We adopted the provisions of FIN No. 48 (now codified as ASC 740) as of January 1, 2007, and have analyzed filing positions in each of the federal and state jurisdictions where we are required to file income tax returns, as well as all open tax years in these jurisdictions. We have identified the U.S. Federal, Nebraska, Iowa, Texas and Illinois as our “major” tax jurisdictions. Generally, we remain subject to examination of our 2006 through 2009 U.S. Federal, Nebraska, Iowa, Texas and Illinois income tax returns.
We believe that our income tax filing positions and deductions will be sustained on audit and do not anticipate any adjustments that will result in a material change to our financial position. Therefore, no reserves for uncertain income tax positions have been recorded pursuant to ASC 740. In addition, we did not record a cumulative effect adjustment related to the adoption of ASC 740. Our policy for recording interest and penalties associated with income-based tax audits is to record such items as a component of income taxes.
NOTE 7 – STOCKHOLDERS’ EQUITY
COMMON STOCK
In March 2009, we committed to issue a total of 3,357,143 restricted shares of common stock consisting of 1,907,143 shares to our executive officers and 1,450,000 shares to our non-executive employees, at the closing price as of March 13, 2009 ($0.021), in lieu of cash for services rendered from January 1, 2004 through December 31, 2008. This issuance was valued at $70,500.
In March 2009, we committed to issue a total of 2,142,857 restricted shares of common stock to our outside directors, at the closing price as of March 13, 2009 ($0.021) in lieu of cash payments of amounts accrued for service as members of our board from the period of April 1, 2008 through December 31, 2008. This issuance was valued at $45,000.

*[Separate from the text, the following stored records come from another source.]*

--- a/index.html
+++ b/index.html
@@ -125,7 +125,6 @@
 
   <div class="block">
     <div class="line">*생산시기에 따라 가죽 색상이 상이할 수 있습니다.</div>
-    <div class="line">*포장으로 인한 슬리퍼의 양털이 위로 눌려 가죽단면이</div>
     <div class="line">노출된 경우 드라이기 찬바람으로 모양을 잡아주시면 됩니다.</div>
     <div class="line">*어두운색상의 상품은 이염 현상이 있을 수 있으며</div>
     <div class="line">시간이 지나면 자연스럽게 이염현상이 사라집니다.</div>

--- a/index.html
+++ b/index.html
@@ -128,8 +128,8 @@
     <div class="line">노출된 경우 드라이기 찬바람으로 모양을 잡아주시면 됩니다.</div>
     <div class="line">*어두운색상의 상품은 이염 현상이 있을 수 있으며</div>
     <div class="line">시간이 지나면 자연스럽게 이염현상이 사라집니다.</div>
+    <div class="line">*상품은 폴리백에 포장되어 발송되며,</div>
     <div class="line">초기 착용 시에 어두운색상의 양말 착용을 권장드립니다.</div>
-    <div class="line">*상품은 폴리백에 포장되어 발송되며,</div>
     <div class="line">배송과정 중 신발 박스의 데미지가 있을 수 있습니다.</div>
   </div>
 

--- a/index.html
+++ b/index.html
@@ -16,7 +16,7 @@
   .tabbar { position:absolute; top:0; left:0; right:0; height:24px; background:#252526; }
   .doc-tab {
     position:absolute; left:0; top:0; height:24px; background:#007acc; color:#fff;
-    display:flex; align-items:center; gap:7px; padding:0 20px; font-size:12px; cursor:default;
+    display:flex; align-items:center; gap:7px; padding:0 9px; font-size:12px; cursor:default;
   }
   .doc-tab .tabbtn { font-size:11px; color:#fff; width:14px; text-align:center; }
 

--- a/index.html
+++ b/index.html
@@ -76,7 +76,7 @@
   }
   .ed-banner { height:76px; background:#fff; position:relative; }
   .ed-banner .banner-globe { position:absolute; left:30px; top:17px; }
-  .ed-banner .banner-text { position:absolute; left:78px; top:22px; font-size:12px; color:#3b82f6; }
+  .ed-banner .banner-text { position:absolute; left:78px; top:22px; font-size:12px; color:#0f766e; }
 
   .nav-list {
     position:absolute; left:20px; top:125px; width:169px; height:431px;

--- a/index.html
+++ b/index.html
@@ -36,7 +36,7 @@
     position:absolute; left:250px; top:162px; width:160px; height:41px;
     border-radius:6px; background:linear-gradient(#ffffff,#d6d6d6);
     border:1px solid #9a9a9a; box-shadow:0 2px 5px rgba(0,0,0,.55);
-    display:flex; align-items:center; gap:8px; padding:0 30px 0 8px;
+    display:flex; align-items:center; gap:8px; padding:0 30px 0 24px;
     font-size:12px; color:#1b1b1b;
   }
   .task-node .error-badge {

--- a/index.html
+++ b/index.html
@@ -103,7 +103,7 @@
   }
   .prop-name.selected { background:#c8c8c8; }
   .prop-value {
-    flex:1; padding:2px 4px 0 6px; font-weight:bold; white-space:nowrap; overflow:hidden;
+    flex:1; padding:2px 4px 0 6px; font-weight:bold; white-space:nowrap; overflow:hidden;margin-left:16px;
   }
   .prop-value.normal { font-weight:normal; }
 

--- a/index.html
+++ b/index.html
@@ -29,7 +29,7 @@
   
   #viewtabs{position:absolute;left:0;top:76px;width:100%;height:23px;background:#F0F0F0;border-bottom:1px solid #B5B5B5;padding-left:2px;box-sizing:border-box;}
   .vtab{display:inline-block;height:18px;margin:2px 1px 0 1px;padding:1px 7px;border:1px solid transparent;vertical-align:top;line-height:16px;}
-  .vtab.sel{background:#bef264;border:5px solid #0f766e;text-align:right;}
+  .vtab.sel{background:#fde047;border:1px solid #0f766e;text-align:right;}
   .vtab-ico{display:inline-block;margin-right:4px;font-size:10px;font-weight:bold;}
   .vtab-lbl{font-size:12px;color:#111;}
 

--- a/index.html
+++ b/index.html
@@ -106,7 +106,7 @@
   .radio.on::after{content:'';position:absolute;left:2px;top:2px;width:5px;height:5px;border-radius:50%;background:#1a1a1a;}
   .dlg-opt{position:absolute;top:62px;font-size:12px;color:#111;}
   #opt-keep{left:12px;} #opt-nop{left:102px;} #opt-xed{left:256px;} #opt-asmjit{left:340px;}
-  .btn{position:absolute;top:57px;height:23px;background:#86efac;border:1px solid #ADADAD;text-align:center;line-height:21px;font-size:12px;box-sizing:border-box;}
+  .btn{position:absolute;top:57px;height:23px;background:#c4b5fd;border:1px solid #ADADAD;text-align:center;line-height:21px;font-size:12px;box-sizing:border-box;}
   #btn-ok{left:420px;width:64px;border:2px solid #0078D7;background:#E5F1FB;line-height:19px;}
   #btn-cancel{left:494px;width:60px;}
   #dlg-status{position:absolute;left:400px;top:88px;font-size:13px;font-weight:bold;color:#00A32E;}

In August 2010, we committed to issue a total of 3,571,428 restricted shares of common stock to our outside directors, at the closing price as of August 9, 2010 ($0.0021), in lieu of cash for services rendered from January 1, 2009 through June 30, 2010. These services were valued at $90,000; however, the board of directors agreed that the difference between the value of the restricted shares of common stock and their services would be recorded as contributed capital.
In August 2010, we committed to issue a total 350,000 restricted shares of common stock to our outside directors, at the closing price as of August 9, 2010 ($0.0021), as compensation for services rendered in connection with their service on the board of directors. This issuance was valued at $735.
In August 2010, we committed to issue a total of 1,555,000 restricted shares of common stock consisting of 1,400,000 shares to our executive officers and 155,000 shares to our non-executive employees, at the closing price as of August 9, 2010 ($0.0021), as compensation for services rendered in connection with their employment. This issuance was valued at $3,266.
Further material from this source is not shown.